2Re 22,13.23,1-3; Sal 118; Mt 7,15-20

El pueblo entero suscribió la Alianza. El libro de la Ley se había perdido en la bruma del tiempo. Todos comprendieron que el Señor estaba enfurecido con ellos. Nuestros padres no obedecieron los mandatos de este libro cumpliendo lo prescrito en él. Leído el libro ante el pueblo, el pueblo entero sella la Alianza, comprometiéndose a seguirlo y cumplir sus preceptos, normas y mandatos, con todo el corazón y con toda el alma. Y luego el pueblo entero al unísono canta el salmo. Muéstrame, Señor, el camino de tus leyes. Guíame por la senda de tus mandatos. Inclina mi corazón a tus preceptos. Dame vida con tu justicia.

Mas, así como cuando ayer oímos hablar del ‘resto’, lo sentimos como cosa muy nuestra —nosotros mismos somos ese resto—, las maneras que leyendo el mismo libro encontramos hoy nos dejan perplejos. ¿Qué?, ¿acaso somos creyentes de un libro? Nuestro libro, ¿es símbolo o signo? ¿Símbolo en el que nos encontramos lo que deben ser los haceres de nuestra vida?, ¿en el que se escriben para nosotros hasta sus más pequeños pormenores? ¿Símbolo, pues lo importante es nuestro hacer en cada momento del discurrir de nuestro tiempo, y este quehacer se nos ofrece hasta en lo menudo? ¿Símbolo, porque mirando al libro y sus contenidos, vemos la fuerza de lo que somos, encontramos en él expresados incluso nuestros más íntimos sentimientos?, ¿porque mirando al libro se puede adivinar quiénes somos y qué habremos de hacer? O, por el contrario, ¿signo de una persona que en él se nos dona? Por decirlo de manera empeñada y un tanto chusca, signo eucarístico que en lugar de pan y de vino en los que se nos dona como alimento la misma fuerza de Dios, su cuerpo y su sangre, se nos dan a comer páginas escritas para que crezcamos como carne del Señor. Para que su Espíritu haga de nosotros su morada y grite desaforadamente allá en lo profundo de nuestro corazón: Abba, Padre. Lo decisivo así, por tanto, es la misma carnalidad que se nos dona como comida, alimento de pan y de vino de la celebración eucarística, alimento de letras y frases que se nos ofrecen en un libro y que tienen como sentido al mismo Espíritu de Dios.

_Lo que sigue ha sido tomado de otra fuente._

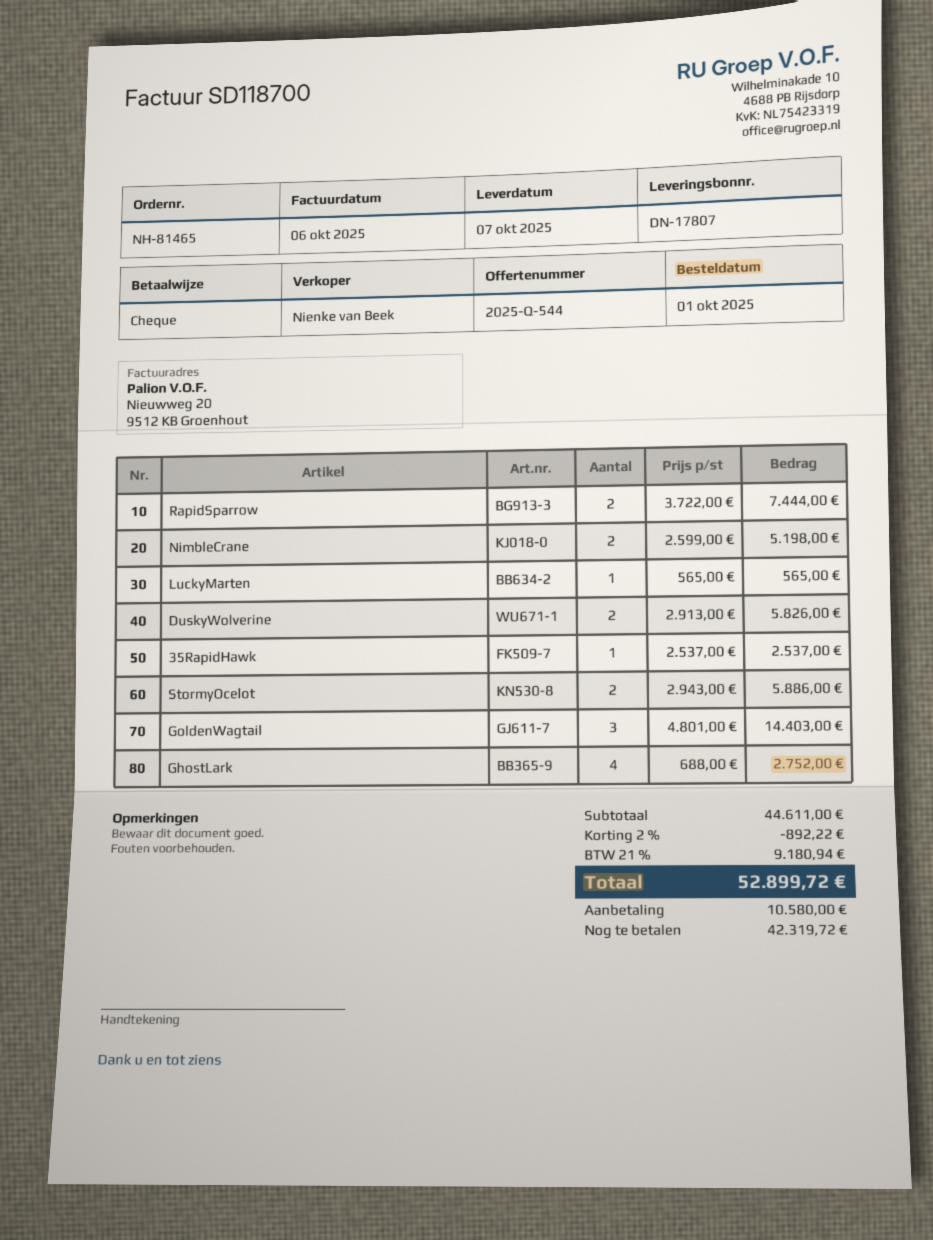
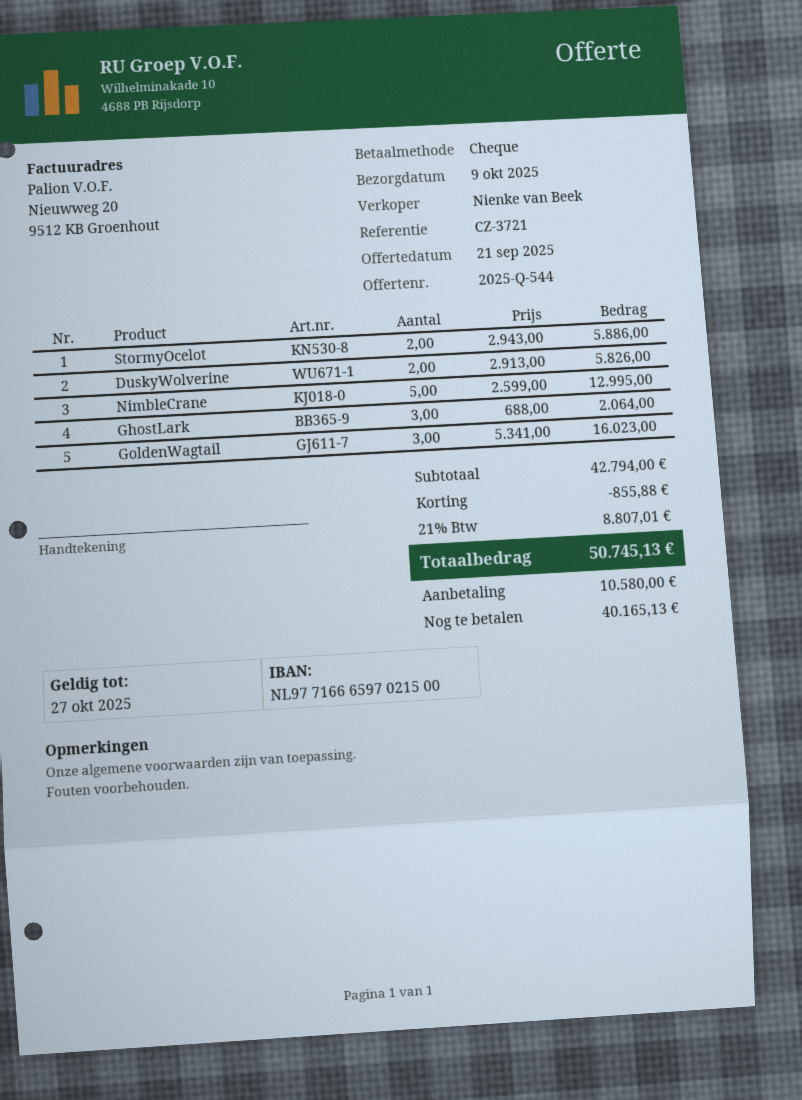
delivery date: 2025-10-07 -> 2025-10-09
RapidSparrow: 2 x 3722.00 = 7444.00 -> none
NimbleCrane: 2 x 2599.00 = 5198.00 -> 5 x 2599.00 = 12995.00
LuckyMarten: 1 x 565.00 = 565.00 -> none
35RapidHawk: 1 x 2537.00 = 2537.00 -> none
GoldenWagtail: 3 x 4801.00 = 14403.00 -> 3 x 5341.00 = 16023.00
GhostLark: 4 x 688.00 = 2752.00 -> 3 x 688.00 = 2064.00
subtotal: 44611.00 -> 42794.00
discount: 892.22 -> 855.88
tax: 21% = 9180.94 -> 21% = 8807.01
total: 52899.72 -> 50745.13
balance: 42319.72 -> 40165.13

En aquel libro se nos ofrece la referencia exacta de nuestro hacer. En este, cuya primera parte es idéntica a aquel, se nos dona una persona, porque escrito con el pan y el vino de la celebración, con letras y frases de encarnación. Ahora, así, es la misma persona de Cristo la que se nos ofrece en ese libro. Pan y vino, letras y frases cuya substancia es la misma carne del Señor Jesús.

Cuidado, nos advierte Jesús, que vienen falsos profetas vestidos con piel de oveja, pero que por dentro son lobos rapaces. ¿Cómo lo sabremos? Por sus frutos. Porque sus frutos no serán de encarnación, sino de seca letra, de cumplimiento de normas. Y la letra mata. Nos mostrarán el libro, es verdad, pero lo comprenderán —para lo que seguramente deberán amputar el sentido del cumplimiento que en él se nos ofrece— de modo rastrero. Se quedarán en los meros acatamientos. Lo comprenderán de modo que todo quede cerrado en una simbólica del hacer, no en la significación de un ser transformado por el Espíritu; porque el cumplimiento del libro no vendrá dado en una Persona, sino en la rigidez de una letra que simboliza la sequedad de nuestra vida.